The Centers for Medicare & Medicaid Services agreed to release the records to settle a lawsuit filed by Kaiser Health News against the agency in September 2019 under the Freedom of Information Act.
“It’s incredibly frustrating that it took a lawsuit and years of pushing to make this vital information public,” said Thomas Burke, a San Francisco attorney who represented KHN pro bono.
“Transparency — on a real-time basis — should be the norm for the public to have oversight of this multibillion-dollar, taxpayer-paid program,” said Burke, a partner at Davis Wright Tremaine.
Under the settlement, CMS agreed to pay $63,000 in legal fees to the law firm and to “make its best efforts” to provide the documents over six weeks. In making the payment, the agency did not admit to wrongfully withholding the records.
Bruce Alexander, director of the CMS Office of Communications, said the agency “is committed to safeguarding taxpayer dollars and strengthening program integrity in our operations.” Alexander said CMS has sent the first round of records to KHN and will provide additional records “in accordance with the terms of the settlement agreement.”
KHN filed the suit in U.S. District Court in San Francisco to obtain the audits conducted for 2011, 2012, and 2013. CMS officials have said they expect to collect more than $600 million in overpayments from the audits. The agency has disclosed the names of the health plans under scrutiny but nothing else.
The cache of federal audits and other documents should provide the most extensive look to date at a secretive government auditing program known as Risk Adjustment Data Validation, or RADV. The audit program has struggled to prevent Medicare Advantage health plans from overcharging the government.
The RADV audits check medical records to make sure patients have the diseases that health plans are being paid to treat. Past RADV audits have shown that Medicare Advantage plans often cannot document these claims.
Under the settlement, CMS will release the audit spreadsheets showing which medical diagnoses could not be confirmed but will redact the overpayment amounts. The audits for 2011 through 2013 are the most recent ones completed.

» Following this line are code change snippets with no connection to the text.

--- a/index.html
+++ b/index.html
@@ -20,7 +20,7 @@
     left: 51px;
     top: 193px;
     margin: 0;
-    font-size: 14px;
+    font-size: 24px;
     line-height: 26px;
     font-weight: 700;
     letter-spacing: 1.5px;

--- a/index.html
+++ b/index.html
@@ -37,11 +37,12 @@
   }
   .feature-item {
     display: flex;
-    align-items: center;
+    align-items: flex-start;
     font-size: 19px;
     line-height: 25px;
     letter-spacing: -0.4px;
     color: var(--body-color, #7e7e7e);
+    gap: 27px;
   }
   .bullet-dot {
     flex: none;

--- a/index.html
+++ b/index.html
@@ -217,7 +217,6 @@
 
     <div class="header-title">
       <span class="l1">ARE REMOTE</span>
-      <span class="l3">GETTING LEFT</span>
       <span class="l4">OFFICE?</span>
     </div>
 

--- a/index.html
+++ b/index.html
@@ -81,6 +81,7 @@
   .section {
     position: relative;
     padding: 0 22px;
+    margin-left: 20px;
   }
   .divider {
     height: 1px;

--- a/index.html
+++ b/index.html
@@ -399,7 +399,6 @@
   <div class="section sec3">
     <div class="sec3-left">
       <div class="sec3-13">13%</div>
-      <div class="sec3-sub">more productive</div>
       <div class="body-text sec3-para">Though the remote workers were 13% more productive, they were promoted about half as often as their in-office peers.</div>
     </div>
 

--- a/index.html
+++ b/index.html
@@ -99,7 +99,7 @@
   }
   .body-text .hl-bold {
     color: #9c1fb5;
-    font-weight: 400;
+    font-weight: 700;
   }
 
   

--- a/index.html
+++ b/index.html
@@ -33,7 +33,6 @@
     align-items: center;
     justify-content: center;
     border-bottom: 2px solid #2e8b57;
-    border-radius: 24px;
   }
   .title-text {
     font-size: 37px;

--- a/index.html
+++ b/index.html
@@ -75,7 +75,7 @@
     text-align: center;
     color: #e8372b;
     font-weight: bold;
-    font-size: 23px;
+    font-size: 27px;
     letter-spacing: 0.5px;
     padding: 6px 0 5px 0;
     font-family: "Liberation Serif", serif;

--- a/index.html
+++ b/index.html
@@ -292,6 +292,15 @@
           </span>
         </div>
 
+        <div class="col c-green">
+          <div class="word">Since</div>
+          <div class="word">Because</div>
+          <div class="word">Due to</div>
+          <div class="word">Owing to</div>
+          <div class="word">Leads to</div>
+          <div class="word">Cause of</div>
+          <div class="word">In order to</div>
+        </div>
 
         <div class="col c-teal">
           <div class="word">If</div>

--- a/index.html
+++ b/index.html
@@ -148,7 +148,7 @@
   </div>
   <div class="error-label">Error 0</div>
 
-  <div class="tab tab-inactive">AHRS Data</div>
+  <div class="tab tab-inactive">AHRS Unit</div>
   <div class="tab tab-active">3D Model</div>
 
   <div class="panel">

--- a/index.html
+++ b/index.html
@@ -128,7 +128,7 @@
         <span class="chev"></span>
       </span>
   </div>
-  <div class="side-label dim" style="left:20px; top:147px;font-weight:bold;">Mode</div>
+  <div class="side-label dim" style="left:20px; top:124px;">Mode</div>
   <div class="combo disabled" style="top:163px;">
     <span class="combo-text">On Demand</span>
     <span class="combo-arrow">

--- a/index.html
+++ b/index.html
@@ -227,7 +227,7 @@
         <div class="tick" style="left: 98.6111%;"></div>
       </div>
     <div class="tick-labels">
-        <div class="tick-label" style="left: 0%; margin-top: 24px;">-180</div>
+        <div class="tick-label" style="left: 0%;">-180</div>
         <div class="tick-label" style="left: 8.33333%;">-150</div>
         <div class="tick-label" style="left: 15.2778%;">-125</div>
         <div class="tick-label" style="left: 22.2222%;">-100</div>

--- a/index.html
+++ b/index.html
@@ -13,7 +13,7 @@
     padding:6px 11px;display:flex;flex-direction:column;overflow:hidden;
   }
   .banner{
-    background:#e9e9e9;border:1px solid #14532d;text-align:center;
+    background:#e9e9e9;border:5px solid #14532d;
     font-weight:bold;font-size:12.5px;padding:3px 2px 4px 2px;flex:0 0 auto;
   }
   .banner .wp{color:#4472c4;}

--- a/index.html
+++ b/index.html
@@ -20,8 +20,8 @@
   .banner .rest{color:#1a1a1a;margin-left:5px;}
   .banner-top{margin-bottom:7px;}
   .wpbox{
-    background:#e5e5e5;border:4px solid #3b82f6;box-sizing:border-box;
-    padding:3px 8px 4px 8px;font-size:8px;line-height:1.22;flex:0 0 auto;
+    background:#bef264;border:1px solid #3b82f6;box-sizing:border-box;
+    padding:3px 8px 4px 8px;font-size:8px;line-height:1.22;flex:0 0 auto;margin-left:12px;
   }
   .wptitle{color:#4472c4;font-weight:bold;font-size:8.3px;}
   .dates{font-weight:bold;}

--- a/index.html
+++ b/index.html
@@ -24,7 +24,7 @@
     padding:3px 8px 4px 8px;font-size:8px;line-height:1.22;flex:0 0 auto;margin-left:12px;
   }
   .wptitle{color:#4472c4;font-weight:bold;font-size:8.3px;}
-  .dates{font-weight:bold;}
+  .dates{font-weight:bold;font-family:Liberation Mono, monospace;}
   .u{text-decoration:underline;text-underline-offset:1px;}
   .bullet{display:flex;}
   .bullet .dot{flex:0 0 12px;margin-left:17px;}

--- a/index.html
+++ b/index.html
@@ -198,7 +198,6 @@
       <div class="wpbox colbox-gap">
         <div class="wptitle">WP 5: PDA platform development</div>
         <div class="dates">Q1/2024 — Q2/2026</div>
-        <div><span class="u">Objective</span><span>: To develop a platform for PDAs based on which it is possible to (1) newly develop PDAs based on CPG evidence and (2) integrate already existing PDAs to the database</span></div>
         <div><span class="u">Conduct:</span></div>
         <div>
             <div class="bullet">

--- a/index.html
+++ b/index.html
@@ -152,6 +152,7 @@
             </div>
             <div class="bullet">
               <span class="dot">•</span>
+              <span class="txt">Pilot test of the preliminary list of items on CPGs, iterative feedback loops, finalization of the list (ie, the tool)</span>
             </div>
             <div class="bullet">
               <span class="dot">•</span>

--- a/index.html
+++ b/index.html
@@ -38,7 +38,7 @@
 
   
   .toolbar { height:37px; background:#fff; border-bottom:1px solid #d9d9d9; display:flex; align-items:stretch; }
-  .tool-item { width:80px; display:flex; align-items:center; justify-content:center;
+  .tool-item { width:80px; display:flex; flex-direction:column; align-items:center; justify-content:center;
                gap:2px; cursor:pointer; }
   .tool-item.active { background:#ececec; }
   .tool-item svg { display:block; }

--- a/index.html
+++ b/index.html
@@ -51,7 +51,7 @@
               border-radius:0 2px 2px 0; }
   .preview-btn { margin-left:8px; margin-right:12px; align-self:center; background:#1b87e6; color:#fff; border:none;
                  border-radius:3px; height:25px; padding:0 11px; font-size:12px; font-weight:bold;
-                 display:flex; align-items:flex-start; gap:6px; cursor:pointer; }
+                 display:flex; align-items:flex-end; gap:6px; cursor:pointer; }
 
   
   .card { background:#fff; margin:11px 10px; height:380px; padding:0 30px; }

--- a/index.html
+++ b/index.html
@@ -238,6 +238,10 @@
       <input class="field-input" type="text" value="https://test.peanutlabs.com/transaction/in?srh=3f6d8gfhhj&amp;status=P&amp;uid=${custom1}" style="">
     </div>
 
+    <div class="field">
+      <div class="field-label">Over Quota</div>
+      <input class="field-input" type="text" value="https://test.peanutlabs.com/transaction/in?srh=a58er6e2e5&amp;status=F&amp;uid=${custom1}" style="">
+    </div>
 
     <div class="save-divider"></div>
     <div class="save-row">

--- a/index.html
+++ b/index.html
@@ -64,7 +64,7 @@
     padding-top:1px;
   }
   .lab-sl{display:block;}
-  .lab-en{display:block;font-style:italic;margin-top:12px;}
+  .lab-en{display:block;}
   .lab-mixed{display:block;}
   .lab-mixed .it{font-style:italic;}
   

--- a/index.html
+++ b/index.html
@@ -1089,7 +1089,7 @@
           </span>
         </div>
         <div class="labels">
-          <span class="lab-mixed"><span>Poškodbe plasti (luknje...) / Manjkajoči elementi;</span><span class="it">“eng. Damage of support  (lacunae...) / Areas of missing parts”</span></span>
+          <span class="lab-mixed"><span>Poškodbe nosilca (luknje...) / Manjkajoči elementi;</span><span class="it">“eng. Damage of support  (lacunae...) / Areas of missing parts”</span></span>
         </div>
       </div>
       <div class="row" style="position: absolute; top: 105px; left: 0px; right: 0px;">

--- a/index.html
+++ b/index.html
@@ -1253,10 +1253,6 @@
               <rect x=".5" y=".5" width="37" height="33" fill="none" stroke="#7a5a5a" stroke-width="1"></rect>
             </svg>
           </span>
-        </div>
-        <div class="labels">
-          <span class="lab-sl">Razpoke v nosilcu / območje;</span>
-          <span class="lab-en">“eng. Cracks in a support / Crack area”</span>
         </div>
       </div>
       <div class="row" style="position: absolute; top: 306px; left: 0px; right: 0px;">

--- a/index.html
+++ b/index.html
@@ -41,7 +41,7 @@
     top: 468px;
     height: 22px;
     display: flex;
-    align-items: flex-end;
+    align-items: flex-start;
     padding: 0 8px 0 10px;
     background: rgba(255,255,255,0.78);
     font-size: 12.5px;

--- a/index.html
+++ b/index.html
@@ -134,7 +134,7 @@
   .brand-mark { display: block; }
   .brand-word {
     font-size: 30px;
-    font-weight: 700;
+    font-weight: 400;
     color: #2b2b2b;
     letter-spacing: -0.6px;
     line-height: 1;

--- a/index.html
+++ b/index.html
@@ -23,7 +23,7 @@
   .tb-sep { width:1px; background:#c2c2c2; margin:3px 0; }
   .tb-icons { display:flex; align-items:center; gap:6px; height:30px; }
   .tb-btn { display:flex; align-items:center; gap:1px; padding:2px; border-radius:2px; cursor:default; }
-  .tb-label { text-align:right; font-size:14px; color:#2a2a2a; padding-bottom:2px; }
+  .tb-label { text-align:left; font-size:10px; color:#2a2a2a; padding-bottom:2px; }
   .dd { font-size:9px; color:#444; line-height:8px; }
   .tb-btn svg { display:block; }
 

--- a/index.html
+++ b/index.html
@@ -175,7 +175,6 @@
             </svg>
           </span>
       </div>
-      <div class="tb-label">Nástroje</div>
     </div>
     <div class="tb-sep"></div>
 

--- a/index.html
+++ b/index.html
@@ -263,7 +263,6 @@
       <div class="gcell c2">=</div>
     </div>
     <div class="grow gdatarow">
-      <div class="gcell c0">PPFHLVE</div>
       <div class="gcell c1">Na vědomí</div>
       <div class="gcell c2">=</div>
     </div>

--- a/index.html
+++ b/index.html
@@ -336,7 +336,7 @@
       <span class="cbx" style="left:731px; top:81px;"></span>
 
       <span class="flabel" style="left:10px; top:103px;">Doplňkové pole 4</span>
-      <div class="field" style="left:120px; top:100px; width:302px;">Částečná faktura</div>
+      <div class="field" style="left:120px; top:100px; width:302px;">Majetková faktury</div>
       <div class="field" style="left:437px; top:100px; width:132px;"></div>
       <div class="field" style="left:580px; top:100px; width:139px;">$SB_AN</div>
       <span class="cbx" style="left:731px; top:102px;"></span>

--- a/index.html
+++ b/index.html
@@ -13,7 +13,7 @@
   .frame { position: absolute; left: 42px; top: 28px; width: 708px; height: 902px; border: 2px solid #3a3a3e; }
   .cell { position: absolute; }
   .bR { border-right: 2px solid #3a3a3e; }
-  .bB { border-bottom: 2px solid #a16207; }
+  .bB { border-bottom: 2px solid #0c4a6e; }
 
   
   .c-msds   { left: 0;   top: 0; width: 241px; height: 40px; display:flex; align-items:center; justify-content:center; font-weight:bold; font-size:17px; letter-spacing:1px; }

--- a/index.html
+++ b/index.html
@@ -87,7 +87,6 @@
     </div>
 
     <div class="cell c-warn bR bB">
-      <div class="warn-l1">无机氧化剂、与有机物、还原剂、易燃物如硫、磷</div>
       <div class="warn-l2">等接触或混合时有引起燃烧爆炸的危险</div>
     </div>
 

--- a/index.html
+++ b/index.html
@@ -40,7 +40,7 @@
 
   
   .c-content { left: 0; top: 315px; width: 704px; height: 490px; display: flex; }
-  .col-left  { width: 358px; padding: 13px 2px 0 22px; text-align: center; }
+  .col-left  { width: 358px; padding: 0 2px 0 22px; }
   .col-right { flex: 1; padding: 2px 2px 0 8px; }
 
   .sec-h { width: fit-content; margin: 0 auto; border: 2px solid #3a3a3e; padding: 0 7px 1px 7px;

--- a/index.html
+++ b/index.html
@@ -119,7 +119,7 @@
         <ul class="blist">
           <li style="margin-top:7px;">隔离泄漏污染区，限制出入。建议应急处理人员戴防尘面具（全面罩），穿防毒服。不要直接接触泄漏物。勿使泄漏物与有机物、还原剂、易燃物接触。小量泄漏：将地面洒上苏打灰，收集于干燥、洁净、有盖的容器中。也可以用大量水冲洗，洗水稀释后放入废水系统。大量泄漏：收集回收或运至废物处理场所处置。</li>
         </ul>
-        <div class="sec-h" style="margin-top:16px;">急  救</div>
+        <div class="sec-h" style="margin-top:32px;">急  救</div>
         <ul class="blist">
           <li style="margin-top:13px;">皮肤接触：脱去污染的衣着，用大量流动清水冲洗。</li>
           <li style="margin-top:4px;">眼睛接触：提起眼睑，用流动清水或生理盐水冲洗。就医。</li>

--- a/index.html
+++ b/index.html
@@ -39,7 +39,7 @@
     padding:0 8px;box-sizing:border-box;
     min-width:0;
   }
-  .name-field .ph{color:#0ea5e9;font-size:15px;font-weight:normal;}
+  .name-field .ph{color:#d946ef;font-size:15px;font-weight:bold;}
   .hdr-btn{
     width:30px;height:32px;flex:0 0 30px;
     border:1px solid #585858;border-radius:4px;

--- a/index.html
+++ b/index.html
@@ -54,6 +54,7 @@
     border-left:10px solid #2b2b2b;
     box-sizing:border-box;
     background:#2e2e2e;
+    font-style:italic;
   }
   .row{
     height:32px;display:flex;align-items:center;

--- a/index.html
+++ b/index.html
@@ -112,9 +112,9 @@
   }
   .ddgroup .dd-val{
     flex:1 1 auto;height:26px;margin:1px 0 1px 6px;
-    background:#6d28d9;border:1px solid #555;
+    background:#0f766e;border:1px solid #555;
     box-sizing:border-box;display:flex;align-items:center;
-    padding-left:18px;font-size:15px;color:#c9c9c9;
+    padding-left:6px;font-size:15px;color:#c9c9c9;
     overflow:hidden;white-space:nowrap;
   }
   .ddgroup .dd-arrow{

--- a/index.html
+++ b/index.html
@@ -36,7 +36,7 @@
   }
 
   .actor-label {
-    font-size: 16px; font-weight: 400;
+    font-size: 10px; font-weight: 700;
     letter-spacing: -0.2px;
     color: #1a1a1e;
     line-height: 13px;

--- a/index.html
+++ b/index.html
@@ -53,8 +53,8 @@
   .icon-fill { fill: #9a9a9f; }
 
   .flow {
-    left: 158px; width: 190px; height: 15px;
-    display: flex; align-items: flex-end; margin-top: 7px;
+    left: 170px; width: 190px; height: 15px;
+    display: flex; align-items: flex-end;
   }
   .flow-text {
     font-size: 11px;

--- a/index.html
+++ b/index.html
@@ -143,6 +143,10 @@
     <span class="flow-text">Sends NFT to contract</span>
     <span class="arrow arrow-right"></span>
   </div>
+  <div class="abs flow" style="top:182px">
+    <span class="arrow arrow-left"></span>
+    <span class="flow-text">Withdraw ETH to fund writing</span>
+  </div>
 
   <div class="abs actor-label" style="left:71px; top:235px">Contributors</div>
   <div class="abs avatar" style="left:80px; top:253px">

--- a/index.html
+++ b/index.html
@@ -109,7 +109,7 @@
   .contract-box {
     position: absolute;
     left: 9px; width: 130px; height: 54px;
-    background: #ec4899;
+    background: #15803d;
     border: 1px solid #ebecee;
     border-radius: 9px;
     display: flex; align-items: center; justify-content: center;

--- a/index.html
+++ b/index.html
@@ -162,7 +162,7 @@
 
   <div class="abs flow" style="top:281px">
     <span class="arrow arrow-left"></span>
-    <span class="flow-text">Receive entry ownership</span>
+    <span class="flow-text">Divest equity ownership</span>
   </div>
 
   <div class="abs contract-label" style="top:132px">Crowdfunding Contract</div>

CMS is expected to decide how to compute final overpayment amounts later this year. The industry has long opposed the RADV audits, arguing the sampling methods are flawed, even though they are widely used in other types of Medicare audits.
Enrollment in the privately run alternative to original Medicare more than doubled during the past decade, passing 28 million in 2022 at a cost of $427 billion.
Many seniors choose Medicare Advantage plans because they tend to pay less out-of-pocket for them than for original Medicare. But critics argue that the plans cost taxpayers billions of dollars more than original Medicare.